It's almost 2012 – so naturally, it's time for a roundup of the best music that 2011 had to offer. Here are the Top 10 albums of the year (and the best in the classical category) according to The Globe's music critics. Tell us what you think of these picks - and add your own - in the comments section.

ROBERT EVERETT-GREEN'S PICKS

1. Metals, Feist, Arts & Crafts

Success hasn't insulated Feist from the sharp edges of life. This lean and lonesome record stokes a slow-burning fire through 12 tough-minded songs about the people we lose, and the things that rot away as we cling to them.

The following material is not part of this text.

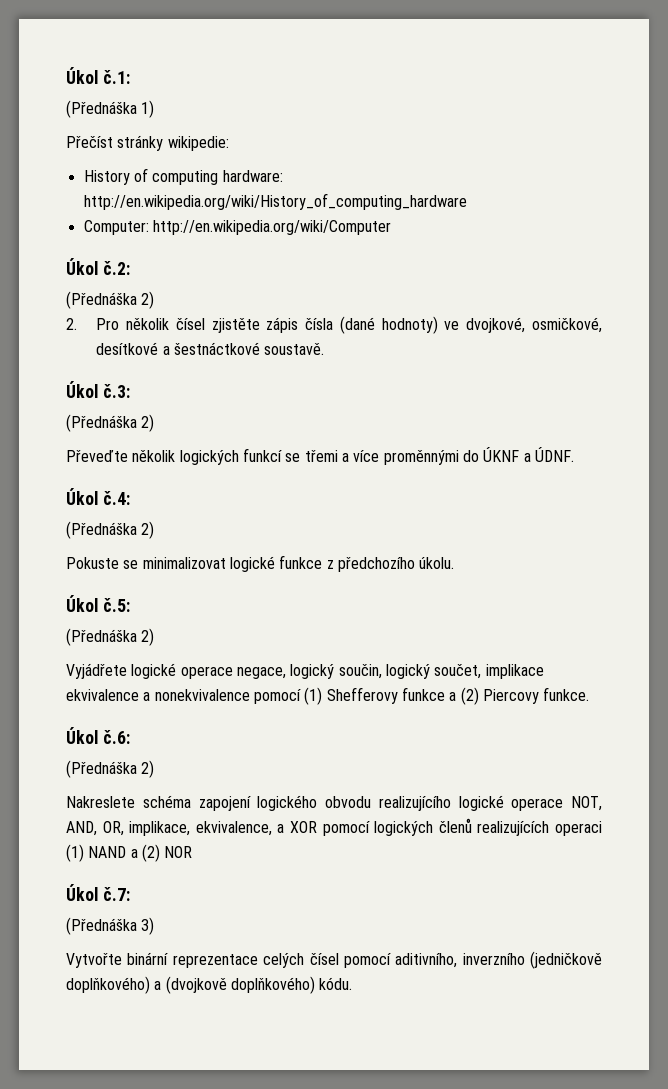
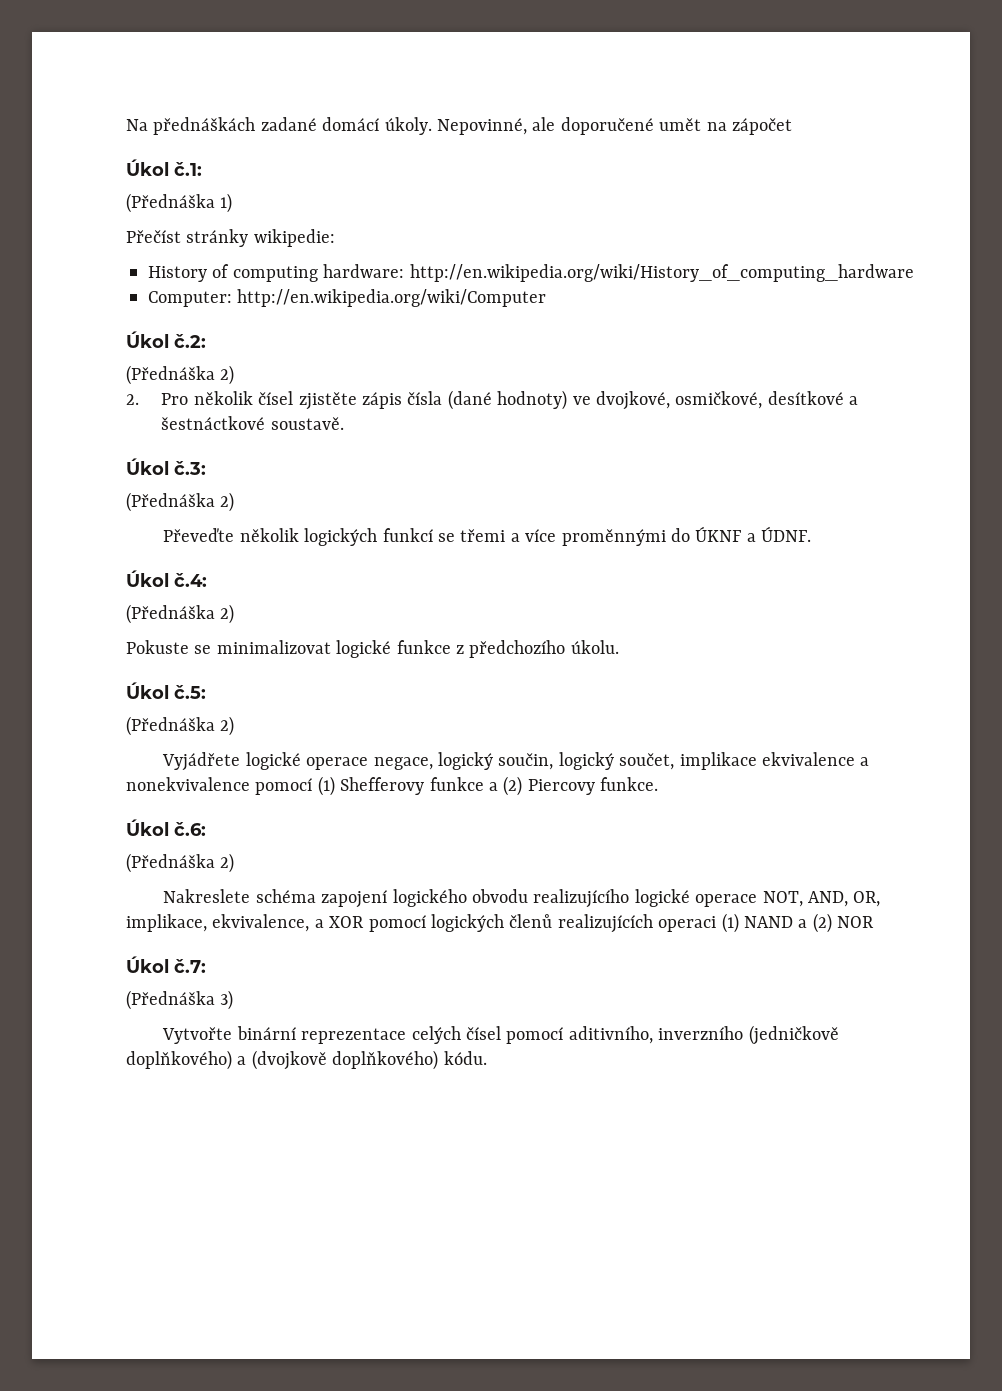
(66, 75) none -> [126,117,792,135] Na přednáškách zadané domácí úkoly. Nepovinné, ale doporučené umět na zápočet //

2. Strange Mercy, St. Vincent

Annie Clark's third album turns her light voice, wicked guitar skills and flair for stylistic mash-ups toward the scarred battlefield of the heart. Her truths, hidden behind sleek Hollywood facades or in snarling synthesizer breaks, are puzzles that won't accept simple solutions.

3. Castlemusic, Jennifer Castle

The visionary yet sharply realistic world of this superb collection of songs has many more dimensions than three. When Jennifer Castle tells a story in song, she makes you feel the place of its happening, as a smell in the air, a silent warmth, a desperate chill in the heart.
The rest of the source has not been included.